My arm was sore and was really tired for a couple of days after the shot, and I napped a lot. It reminded me a lot of when I get flu shots. Other than that, I felt fine. I expect the next one will have more side effects.

Although I have a number of health conditions (fibromyalgia, thyroid disease, etc.), none of them qualified me for the vaccine. But my weight does. 

That made me feel really conflicted. On the one hand, weight and health are not strictly correlated. I don’t have any of the diseases commonly associated with weight gain. My blood sugar, cholesterol, heart and lungs are all healthy. 

While it’s true that many bigger-bodied people have heart disease or diabetes, it’s more likely that weight gain, heart disease, diabetes (and others) stem from the same causes: chronic stress, especially coupled with traumatic childhood experiences, such as divorce, abuse, loss of a parent, or living under systemic oppression. Nadine Burke Harris, California’s Surgeon General, writes about this in her book The Deepest Well

On the other hand, one study shows that people with higher weight/BMI had worse outcomes when they contracted Covid-19. But most of those didn’t just have higher weights; they also had high blood pressure, heart or kidney disease, or another risk factor, so it’s tough to say for sure that weight alone was the issue. 
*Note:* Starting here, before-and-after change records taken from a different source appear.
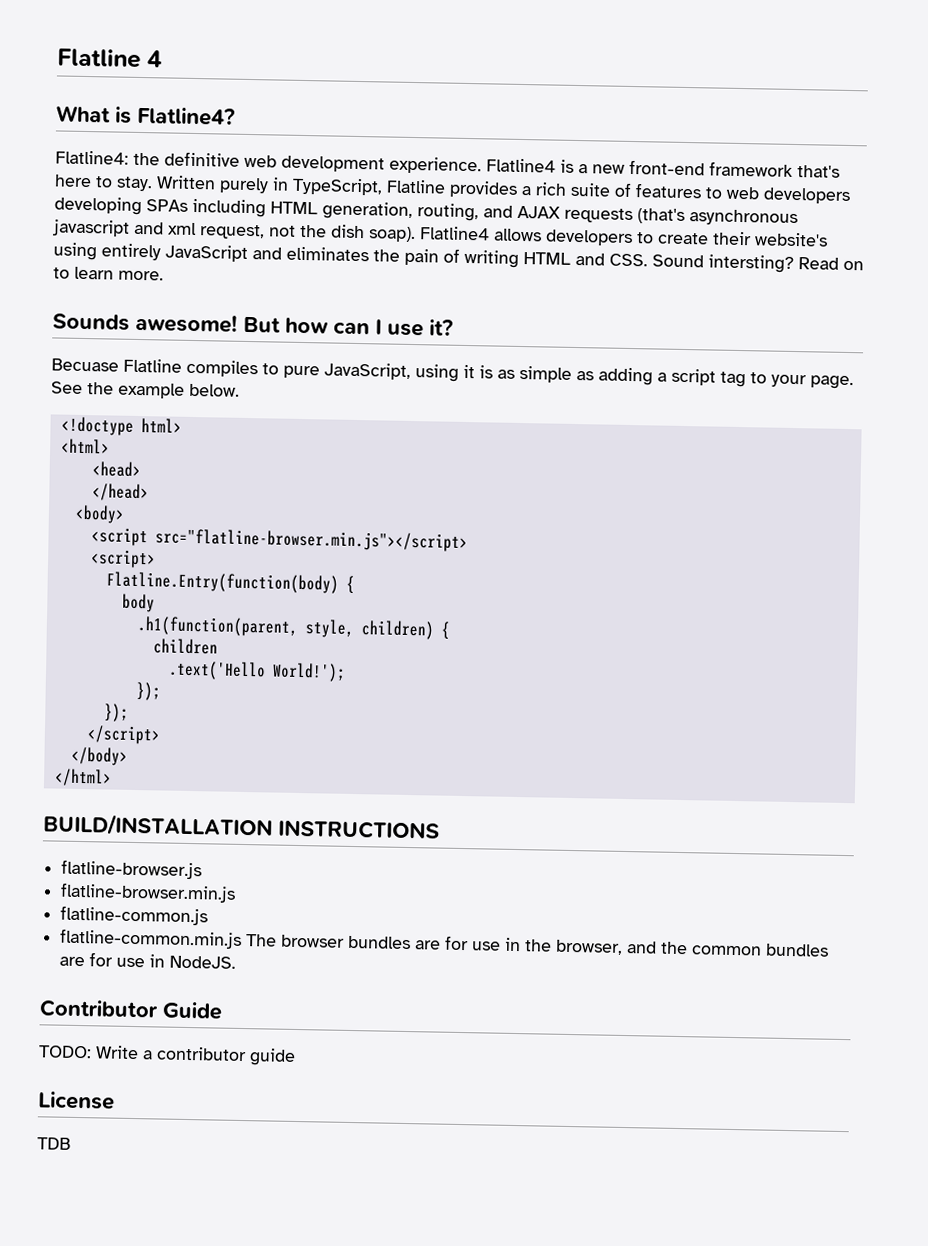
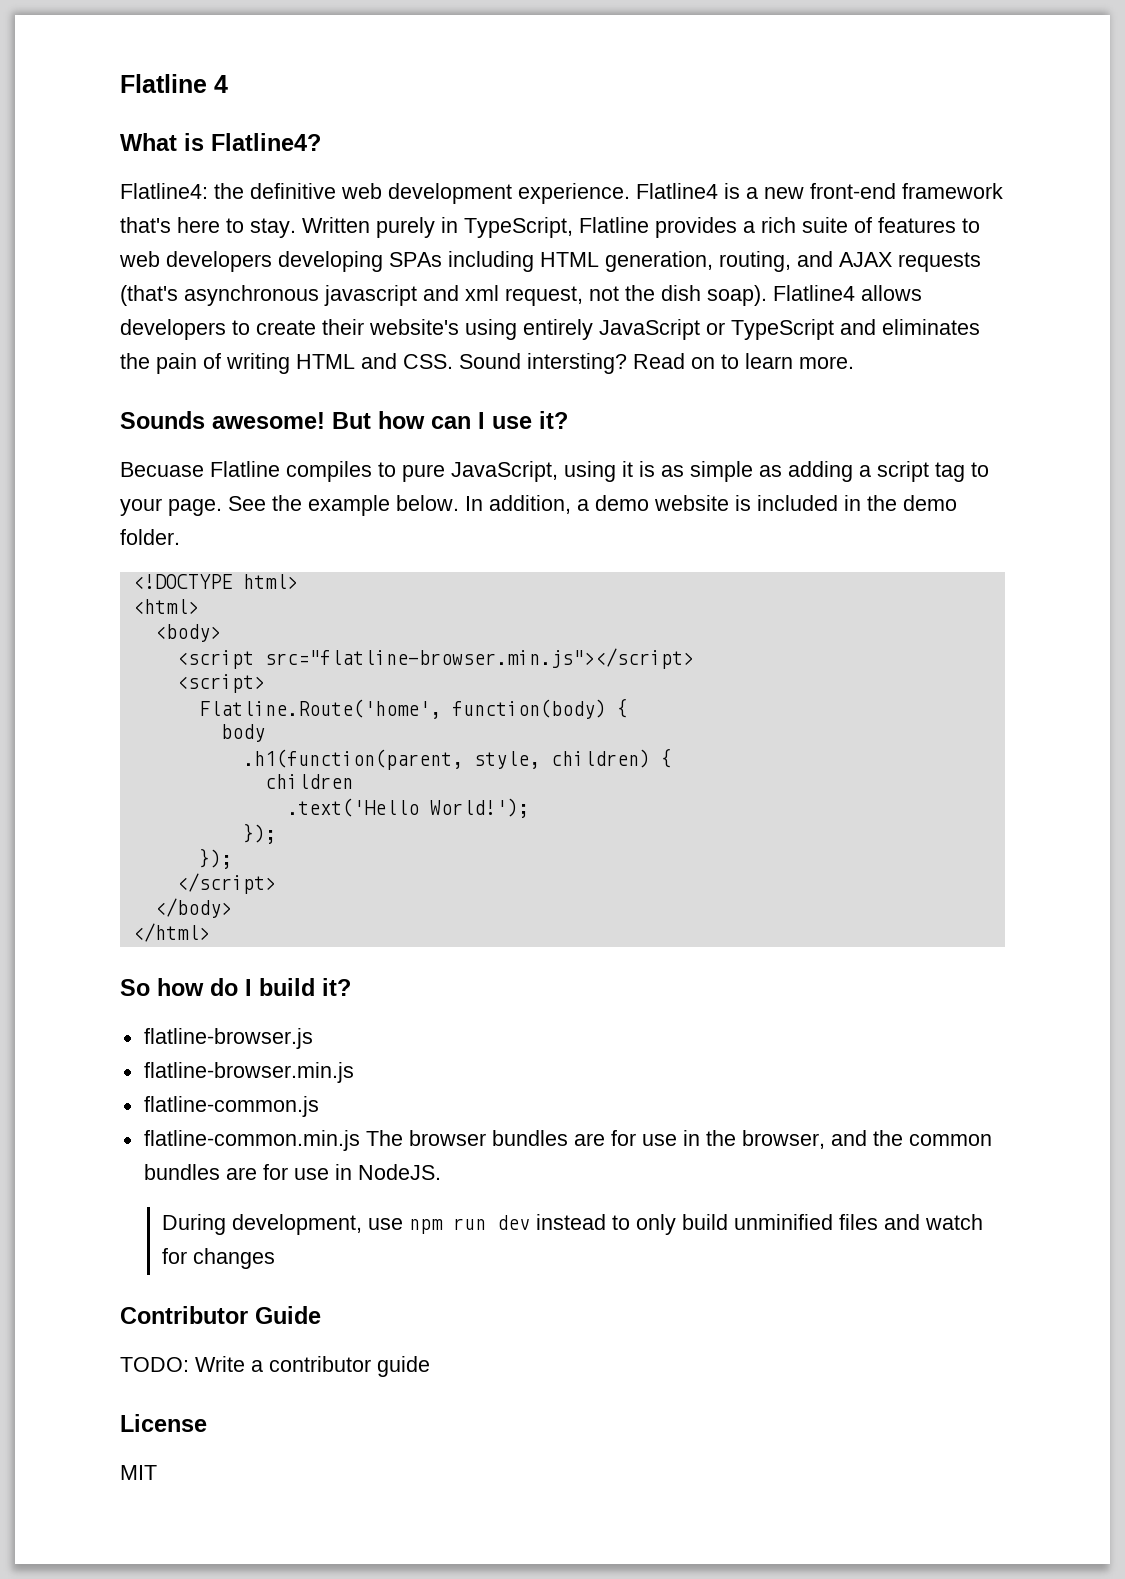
(248, 253) none -> [706,319,834,340] or TypeScript
[60,416,134,436] // <!doctype -> [465,495,957,514] [120,529,180,545] [132,574,232,589] In addition, a demo website is included in the demo folder. // <!DOCTYPE
[91,461,141,478] [91,483,149,502] // <head> // </head> -> (199, 606) none
[105,571,339,594] Flatline.Entry(function(body) -> [198,699,606,719] Flatline.Route('home', function(body)
[43,813,440,840] BUILD/INSTALLATION INSTRUCTIONS -> [120,978,351,996] So how do I build it?
(237, 962) none -> [161,1214,983,1235] [161,1248,275,1269] // During development, use npm run dev instead to only build unminified files and watch for changes
[37,1137,71,1150] TDB -> [120,1465,157,1480] MIT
Also, we don’t know how many of those people might have avoided their doctors early on in their covid infections because they’d been fat-shamed and dismissed in the past, or how many avoided hospitals until they couldn’t anymore, knowing that overwhelmed hospitals may de-prioritize them. 

I don’t know whether I agree that weight alone makes me more vulnerable to covid infection (and there’s also the chance I already had it), but when California said it was my turn to get vaccinated, I was glad to sign up. I’m relieved to be on my way to protection -- not just for myself, but for my family, for the kids in my child’s classroom, and for the employees at the stores I visit. I’m looking forward to it being your turn soon, too.